A Japanese Garden for all Generations
As a regular visitor of Hatley Castle and the Italian Garden, I never fully explored the surrounding grounds. I ventured further afield one pleasant October day and stumbled upon Hatley’s Japanese Garden. The Japanese maples were at their peak of autumnal dress and were aglow with foliage in fiery reds, golds, yellows and oranges. I was awestruck.
Paths and streams meander lazily throughout this expansive garden. It was built in two sections, years apart. The Upper Japanese Garden was built in 1909. It was designed by Isaburo Kishida, a Japanese landscape gardener. The bridges, gazebos, other structures and mature trees date back to that first garden. Stone lanterns guide the way through rhododendrons, azaleas, Japanese cherry trees, irises, primroses in spring and Japanese maples.

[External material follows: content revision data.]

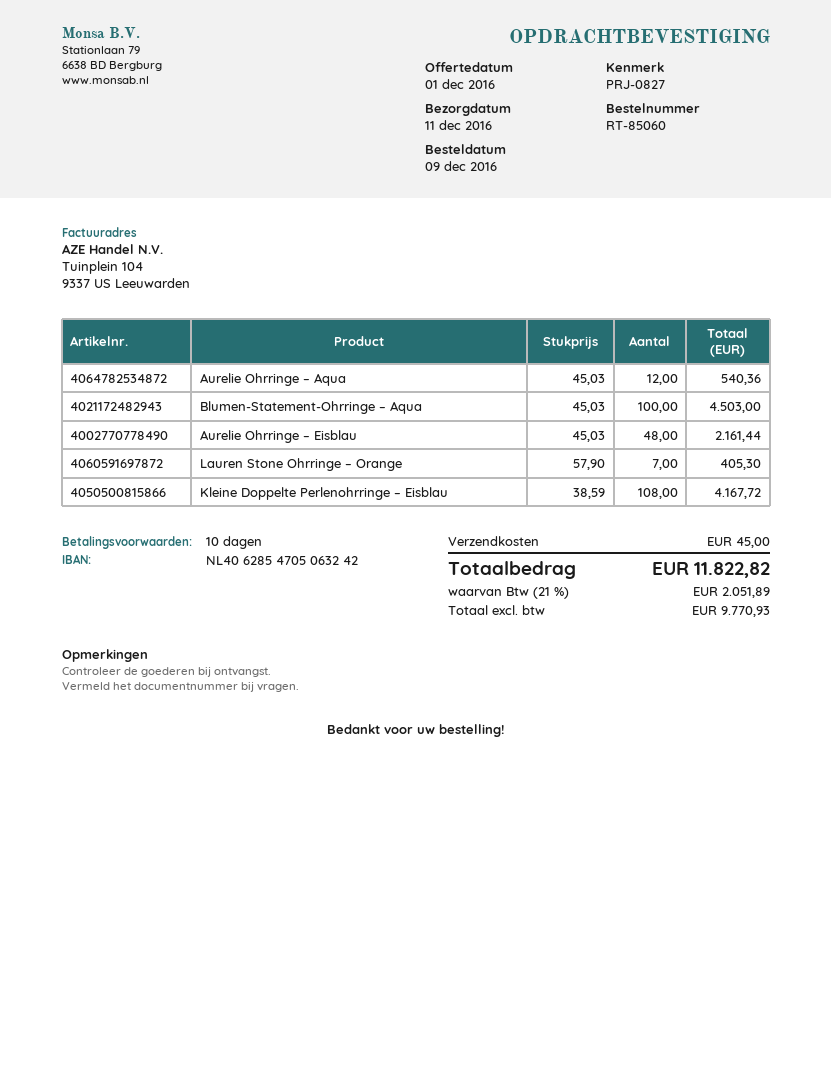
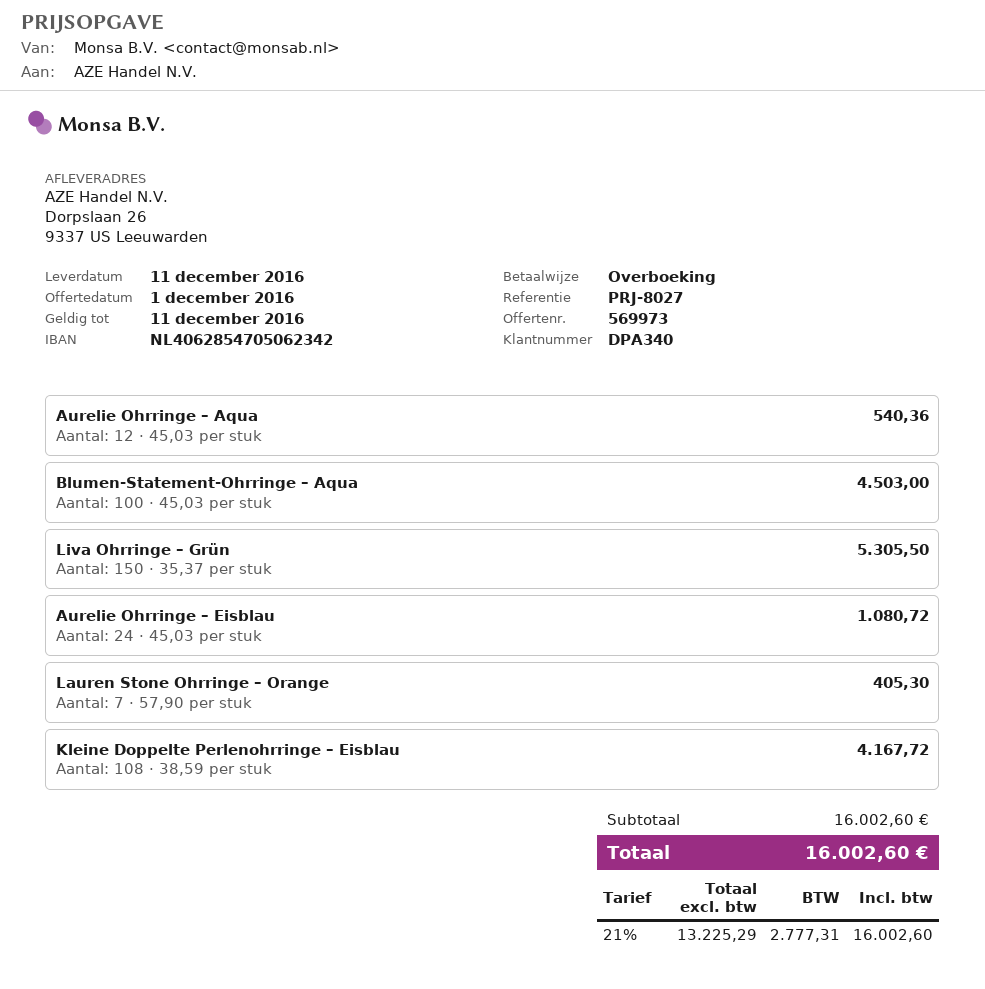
reference: PRJ-0827 -> PRJ-8027
bank account: NL4062854705063242 -> NL4062854705062342
Aurelie Ohrringe – Eisblau: 48 x 45.03 = 2161.44 -> 24 x 45.03 = 1080.72
Liva Ohrringe – Grün: none -> 150 x 35.37 = 5305.50
shipping: 45.00 -> none
net: 9770.93 -> 13225.29
tax: 21% = 2051.89 -> 21% = 2777.31
total: 11822.82 -> 16002.60

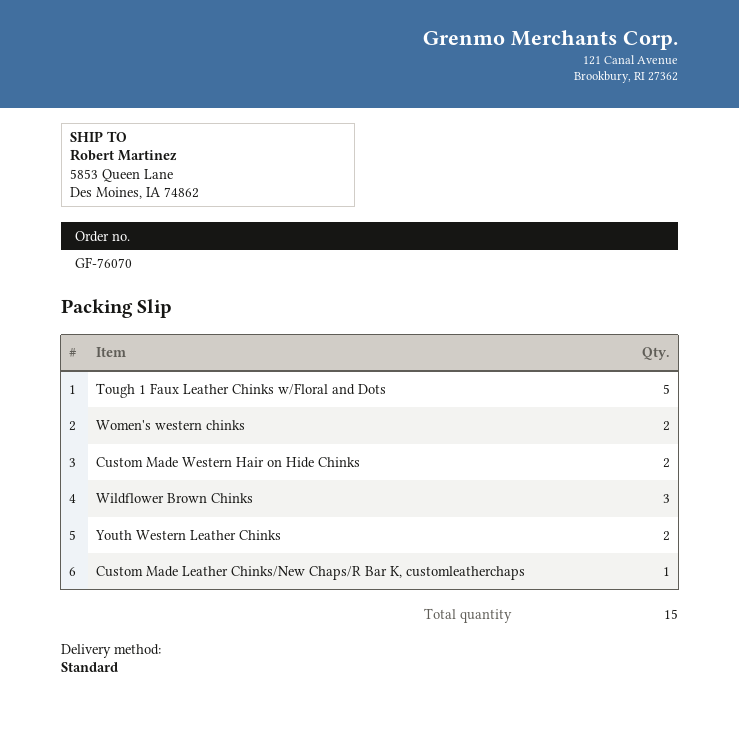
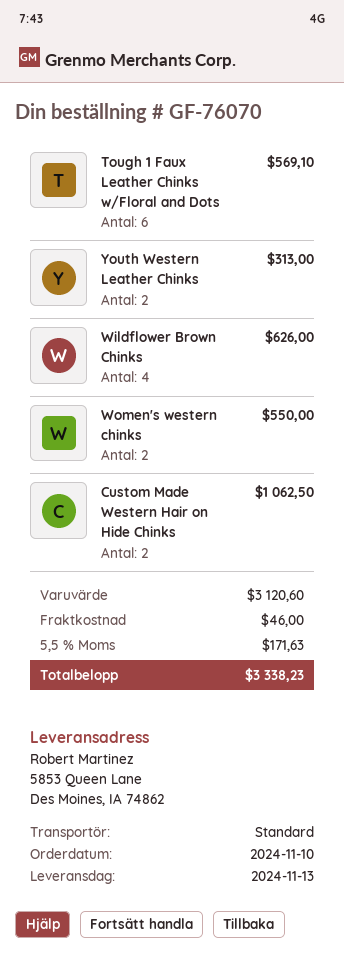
Tough 1 Faux Leather Chinks w/Floral and Dots: 5 -> 6
Wildflower Brown Chinks: 3 -> 4
Custom Made Leather Chinks/New Chaps/R Bar K, customleatherchaps: 1 -> none

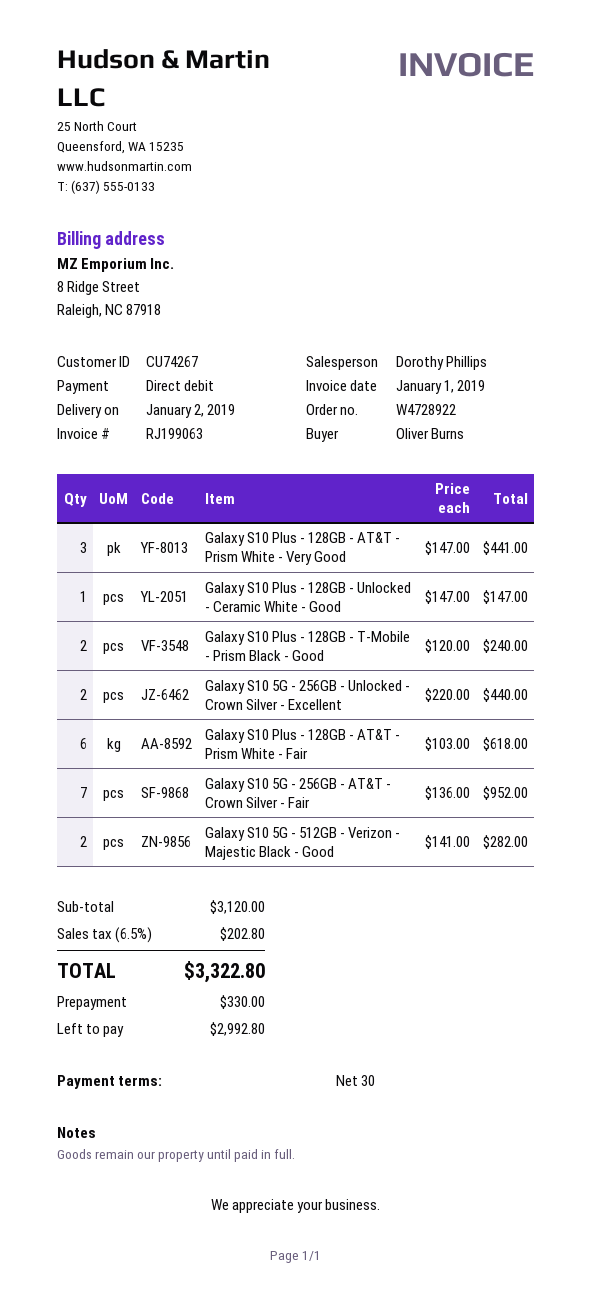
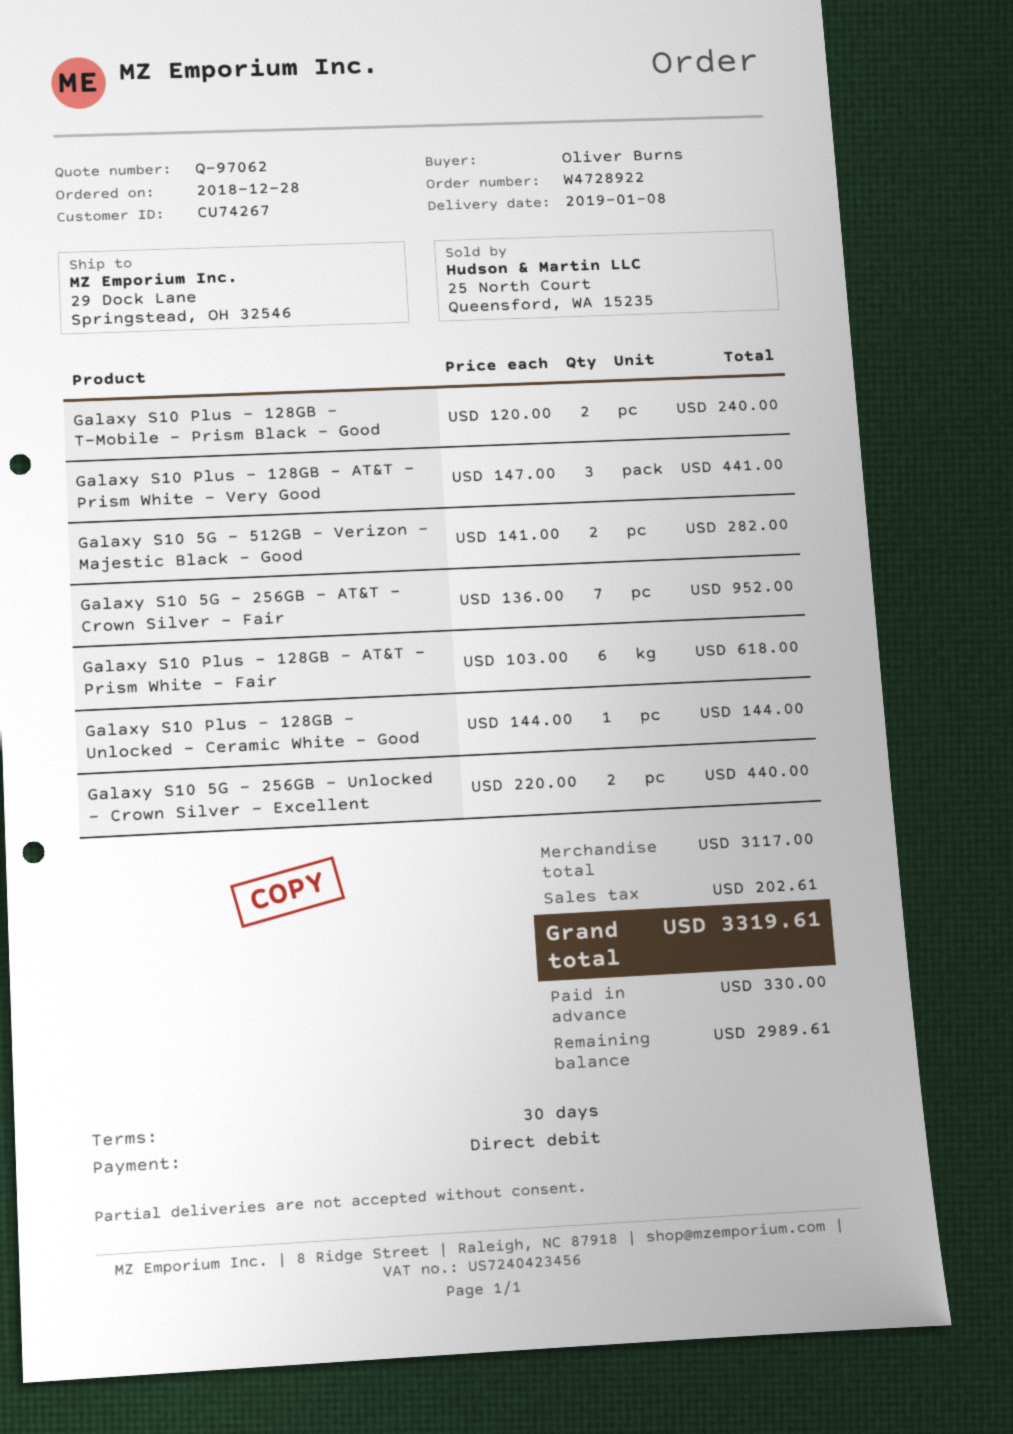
delivery date: 2019-01-02 -> 2019-01-08
Galaxy S10 Plus - 128GB - Unlocked - Ceramic White - Good: 1 x 147.00 = 147.00 -> 1 x 144.00 = 144.00
subtotal: 3120.00 -> 3117.00
tax: 202.80 -> 202.61
total: 3322.80 -> 3319.61
balance: 2992.80 -> 2989.61

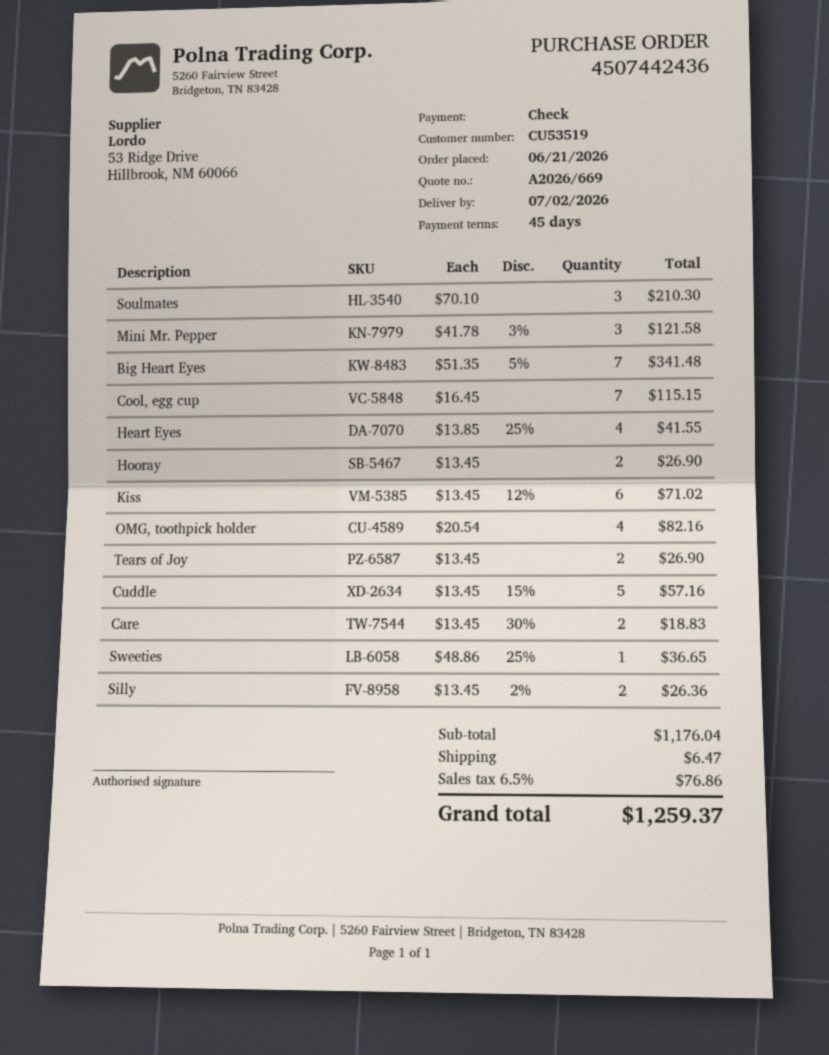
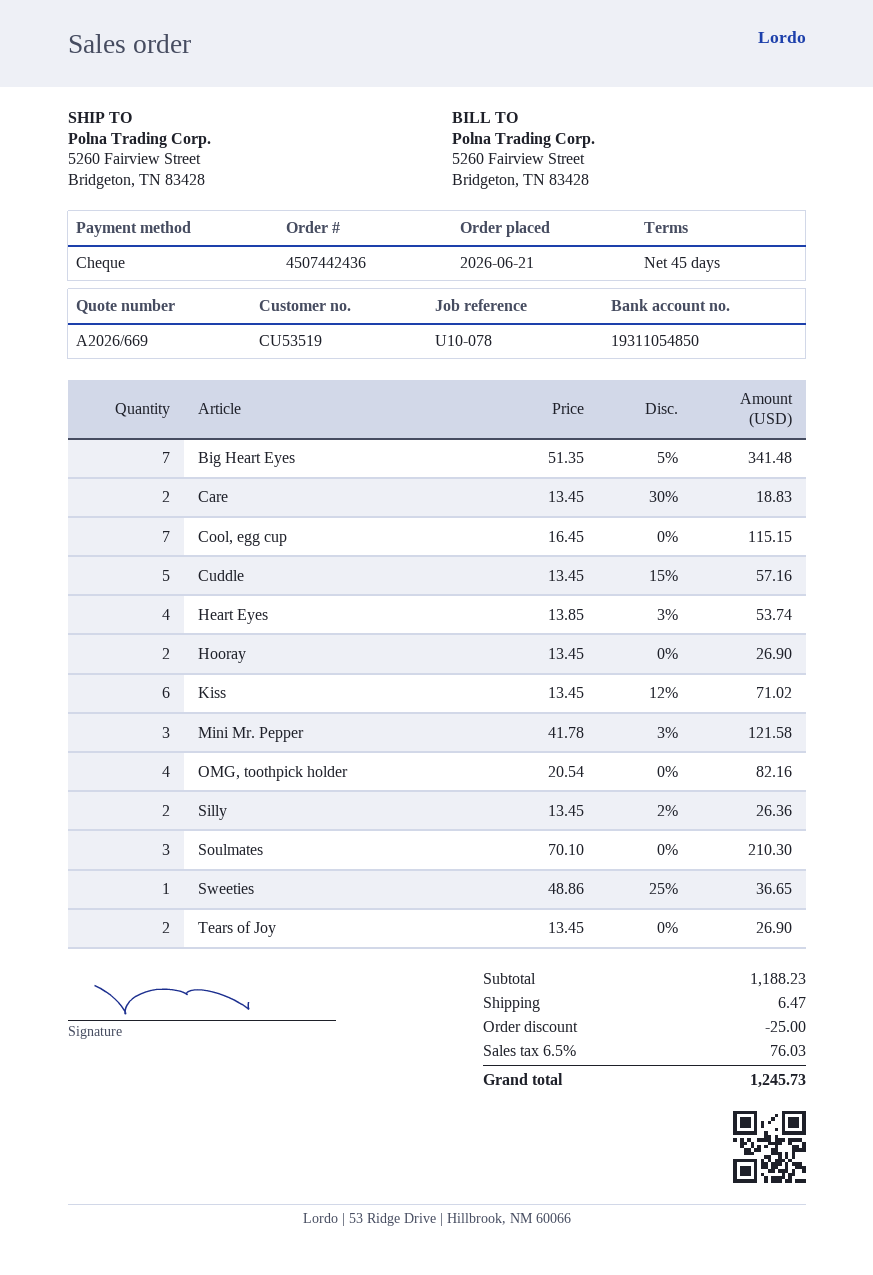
Heart Eyes: 4 x 13.85 - 25% = 41.55 -> 4 x 13.85 - 3% = 53.74
subtotal: 1176.04 -> 1188.23
discount: none -> 25.00
tax: 6.5% = 76.86 -> 6.5% = 76.03
total: 1259.37 -> 1245.73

The Lower Japanese Gardens took three years to build. It was finished in 1919. It encircles the lake with plantings of flowering cherries and rhododendrons. An arching bridge crosses the water to a 100-year-old rhododendron with a pavilion that juts out over the water. Water lilies dot the pond as fish hide in their shadows.
Whatever the season, this garden has such good bones that even in the dead of winter, it doesn’t disappoint. Foliage isn’t necessary when intricate and weeping trees and shrubs provide architectural interest. Their forms combine beautifully with the artistic stonework, stone ornaments and the numerous Asian structures. It really is a garden for all seasons. For more information please click on Hatley's Japanese Garden.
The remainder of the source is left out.